BEGIN ENTRIES PROVIDED
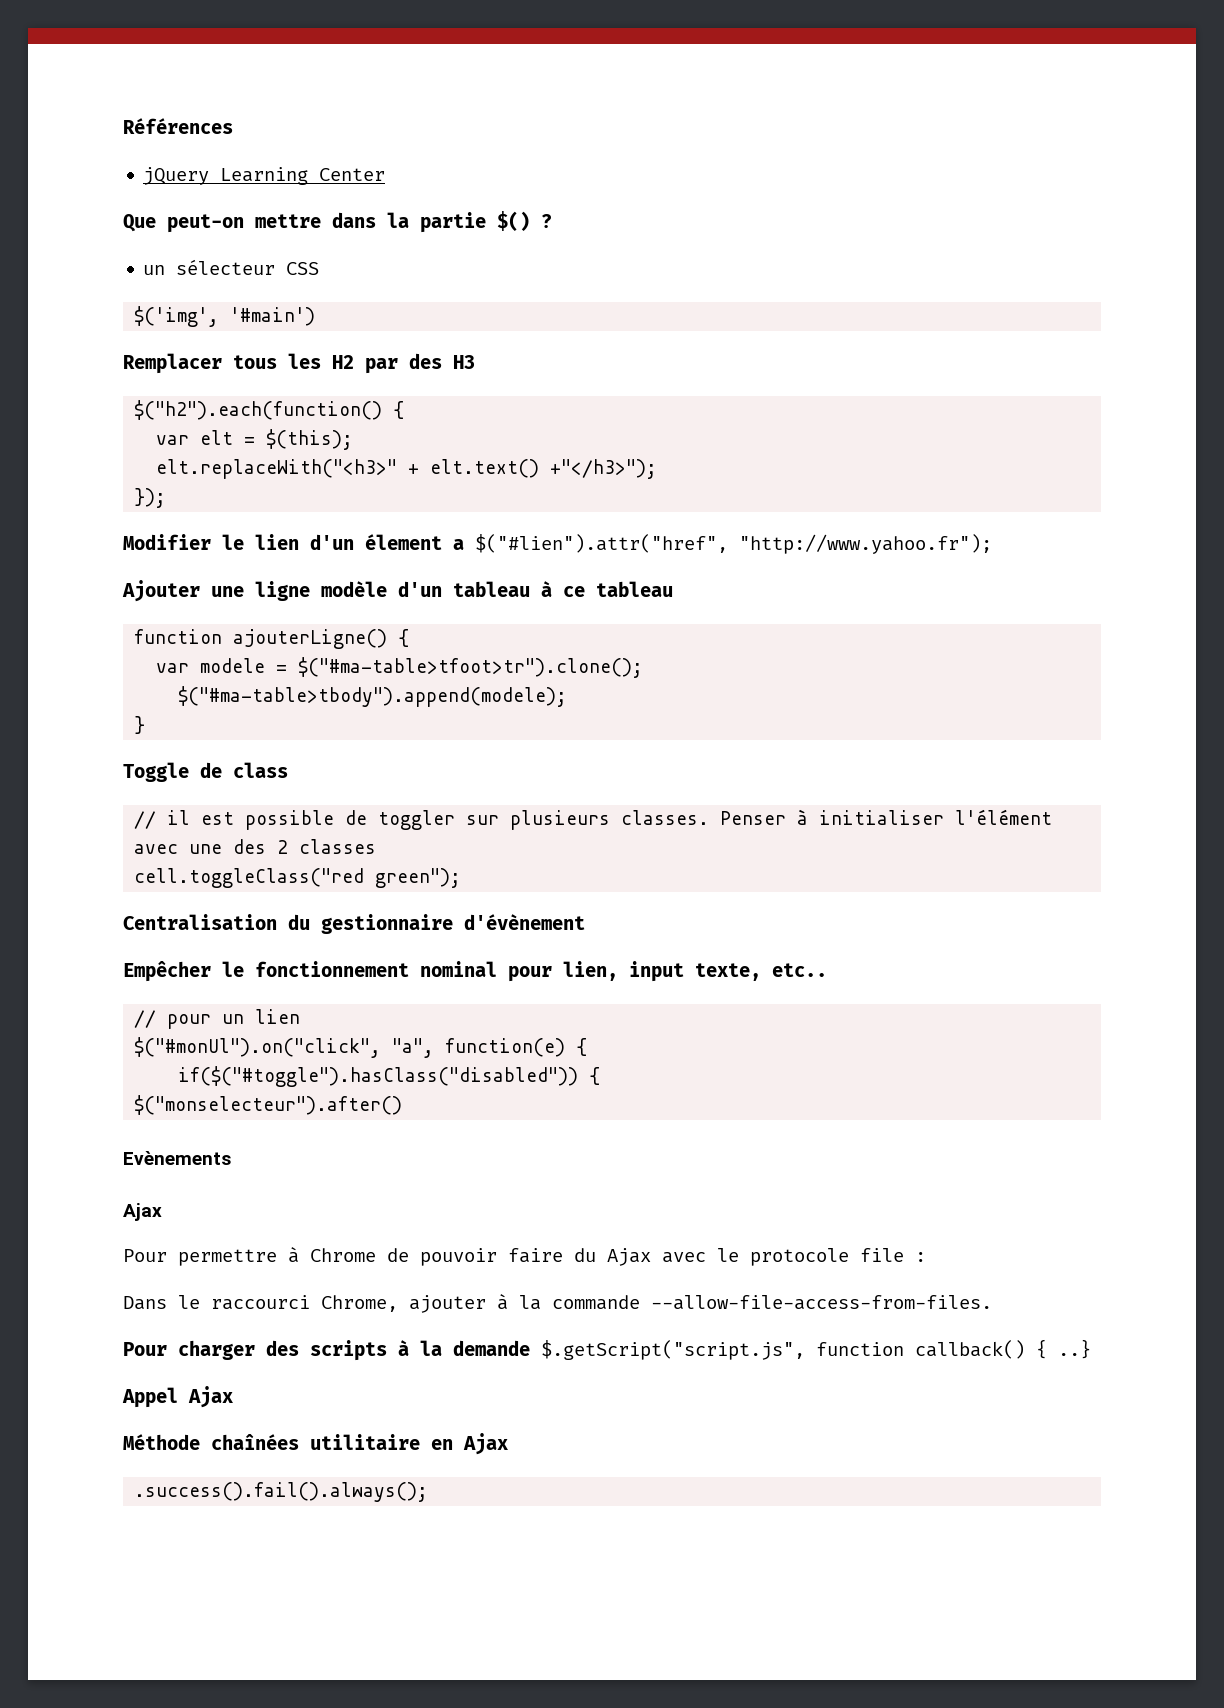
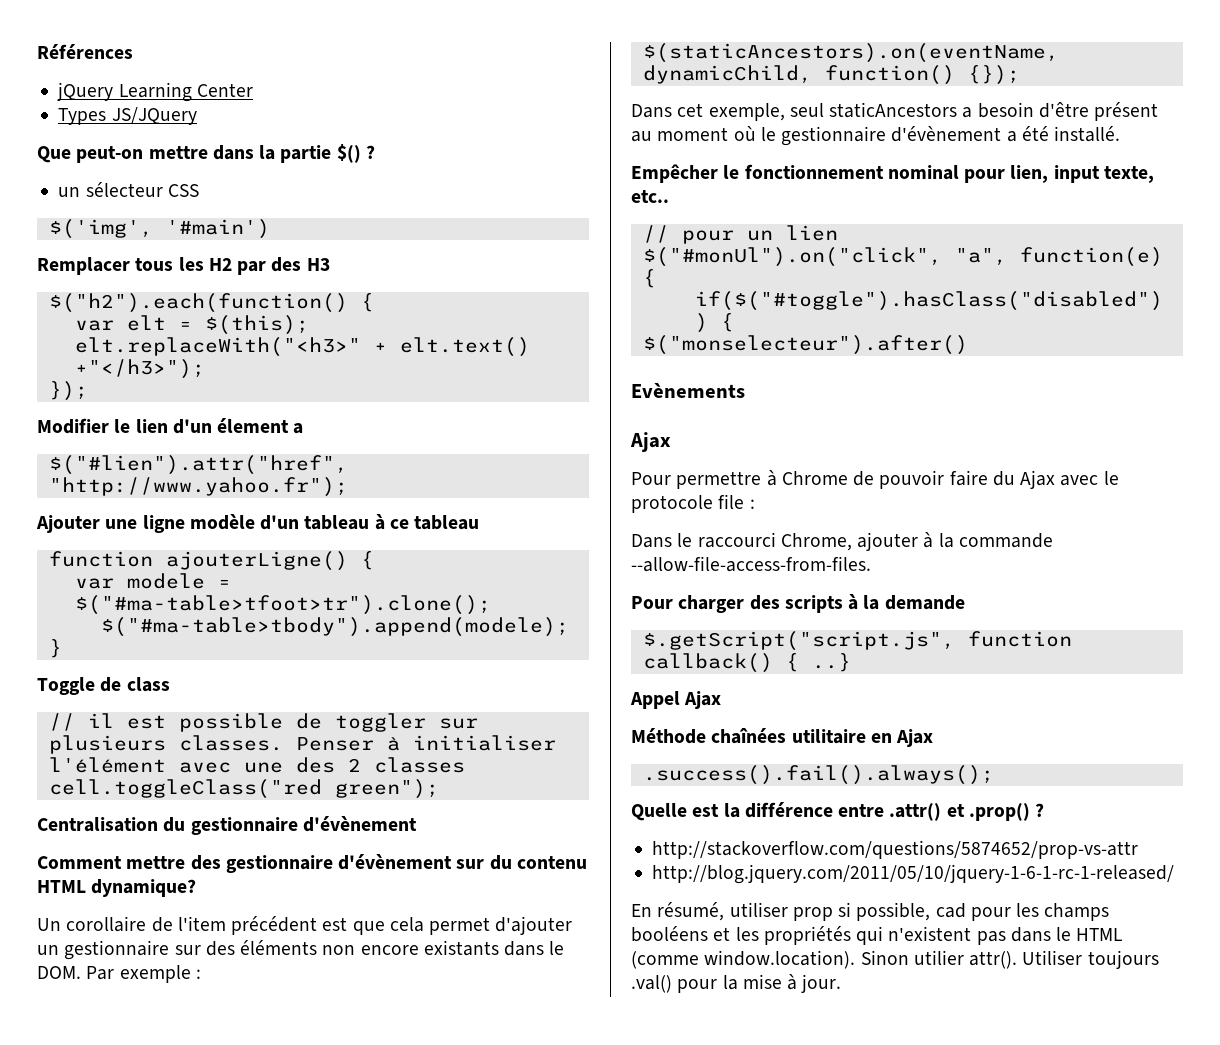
(386, 174) none -> [58,107,197,125] // Types JS/JQuery
(464, 544) none -> (304, 428) //
(585, 922) none -> [37,854,587,873] [37,879,197,897] [37,916,573,935] [37,940,565,960] [37,965,201,983] [642,43,1059,63] [642,65,1020,85] [631,102,1159,121] [631,126,1121,146] // Comment mettre des gestionnaire d'évènement sur du contenu HTML dynamique? // Un corollaire de l'item précédent est que cela permet d'ajouter un gestionnaire sur des éléments non encore existants dans le DOM. Par exemple : // $(staticAncestors).on(eventName, dynamicChild, function() {}); // Dans cet exemple, seul staticAncestors a besoin d'être présent au moment où le gestionnaire d'évènement a été installé.
(530, 1348) none -> (965, 602) //
(429, 1492) none -> [631,802,1045,821] [652,840,1139,859] [652,864,1175,884] [631,902,1110,921] [631,926,1123,945] [631,950,1159,969] [631,974,842,993] // Quelle est la différence entre .attr() et .prop() ? // http://stackoverflow.com/questions/5874652/prop-vs-attr // http://blog.jquery.com/2011/05/10/jquery-1-6-1-rc-1-released/ // En résumé, utiliser prop si possible, cad pour les champs booléens et les propriétés qui n'existent pas dans le HTML (comme window.location). Sinon utilier attr(). Utiliser toujours .val() pour la mise à jour.

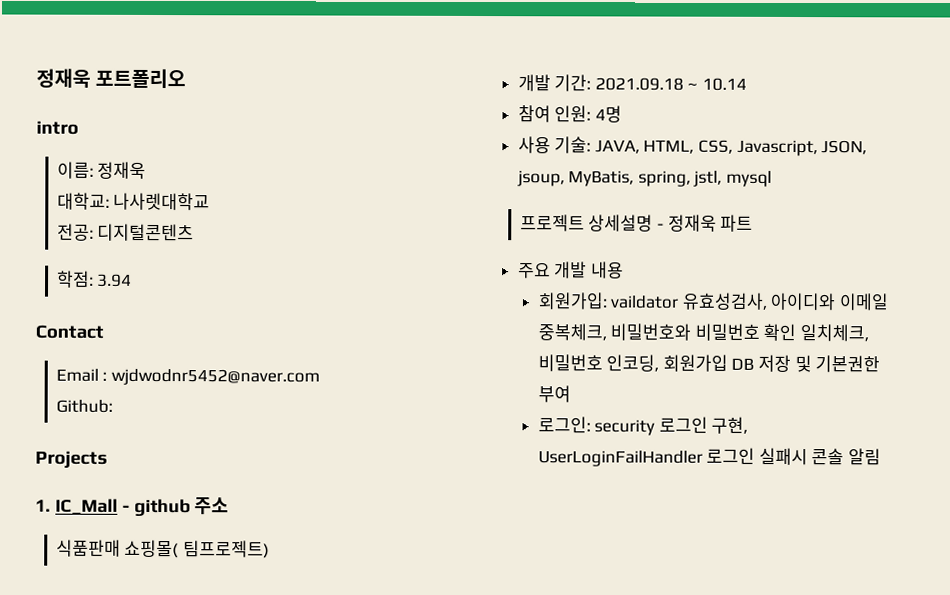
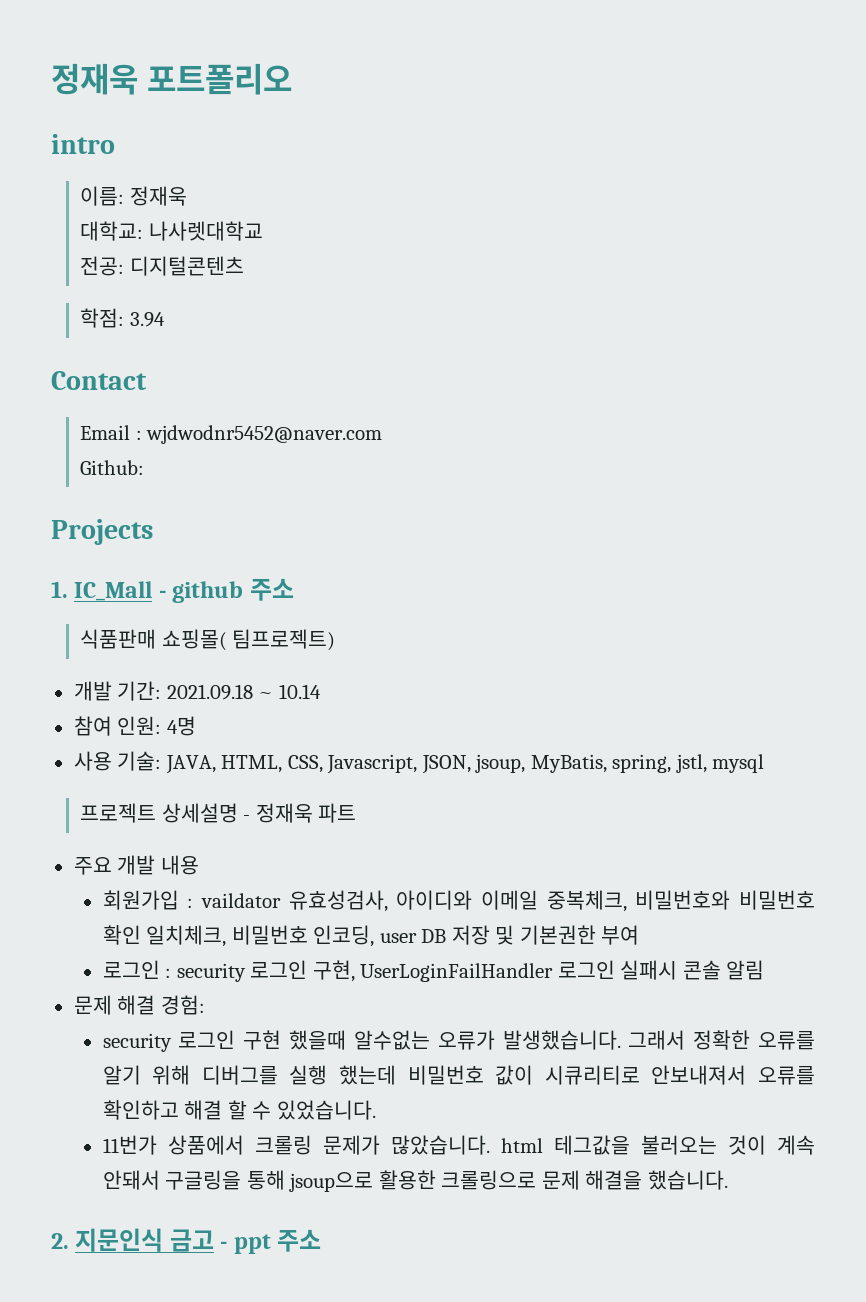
[537,292,608,310] 회원가입: -> [102,890,194,910] 회원가입 :
[662,354,728,372] 회원가입 -> [379,933,417,943] user
[537,416,591,434] 로그인: -> [102,960,172,979] 로그인 :
(881, 457) none -> [73,995,205,1015] [102,1030,816,1052] [102,1065,815,1085] [102,1100,376,1120] [102,1135,815,1155] [102,1170,728,1192] [51,1228,322,1254] // 문제 해결 경험: // security 로그인 구현 했을때 알수없는 오류가 발생했습니다. 그래서 정확한 오류를 알기 위해 디버그를 실행 했는데 비밀번호 값이 시큐리티로 안보내져서 오류를 확인하고 해결 할 수 있었습니다. // 11번가 상품에서 크롤링 문제가 많았습니다. html 테그값을 불러오는 것이 계속 안돼서 구글링을 통해 jsoup으로 활용한 크롤링으로 문제 해결을 했습니다. // 2. 지문인식 금고 - ppt 주소

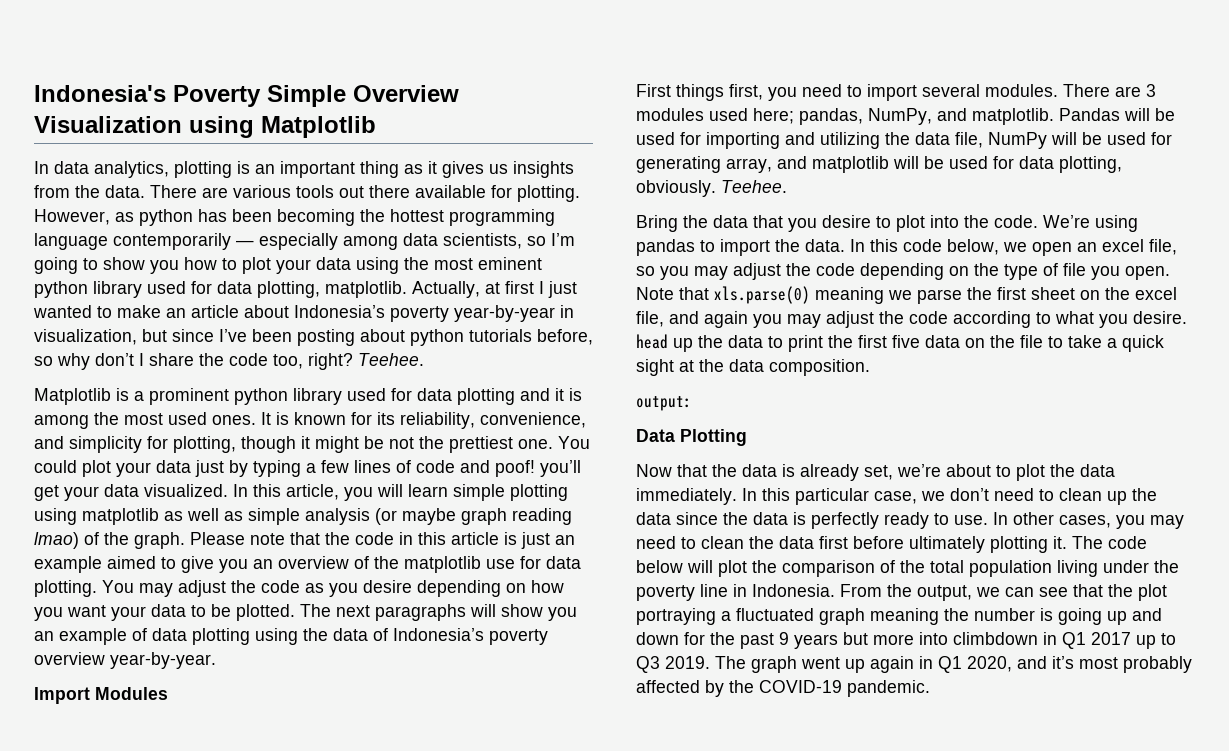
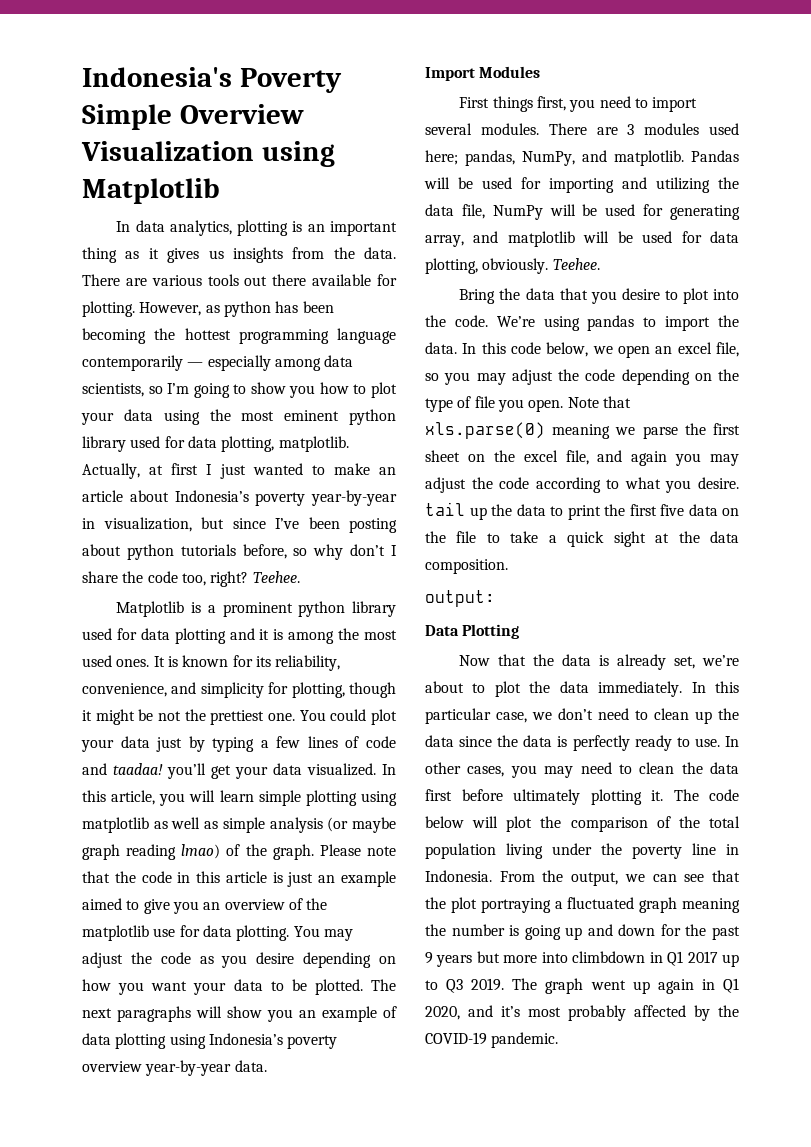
[495,460,535,477] poof! -> [113,763,163,775] taadaa!
[303,628,388,641] the data of -> (206, 1041) none
[110,652,216,669] year-by-year. -> [145,1060,267,1076] year-by-year data.
[636,334,668,349] head -> [425,502,465,516] tail

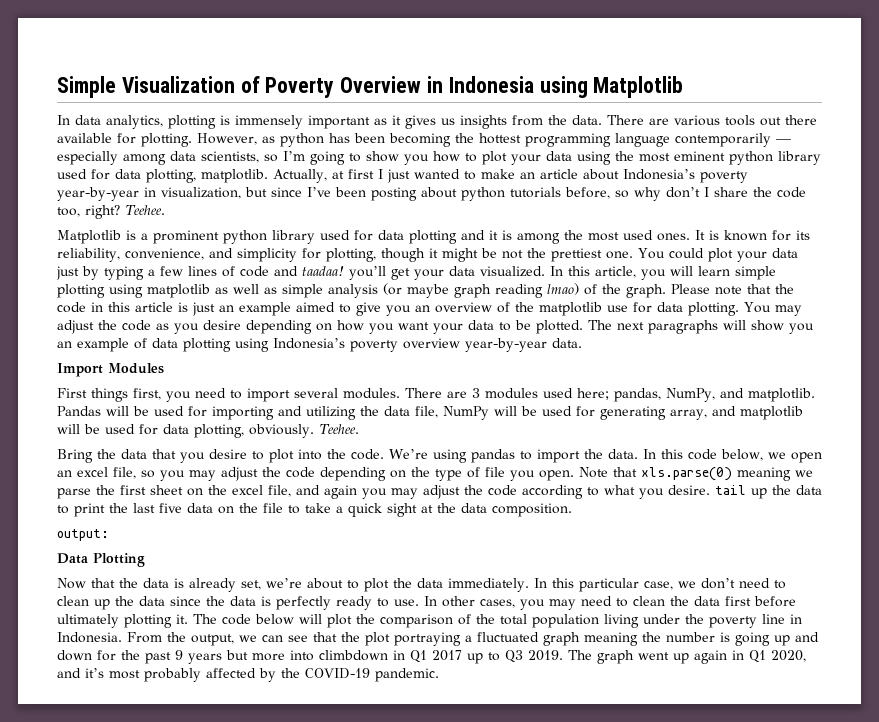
[82,67,342,93] [82,104,304,130] [81,141,254,161] Indonesia's Poverty Simple Overview Visualization -> [57,76,534,98] Simple Visualization of Poverty Overview in Indonesia
[307,221,398,236] [82,247,117,263] an important thing -> [235,115,370,129] immensely important
[629,504,657,516] first -> [133,503,155,513] last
END ENTRIES PROVIDED
▶ _WHAT IS BEING ASKED_: When a line in the material above includes the word "data", copy that line.

▶ _ANSWER SECTION_:
[303,628,388,641] the data of -> (206, 1041) none
[110,652,216,669] year-by-year. -> [145,1060,267,1076] year-by-year data.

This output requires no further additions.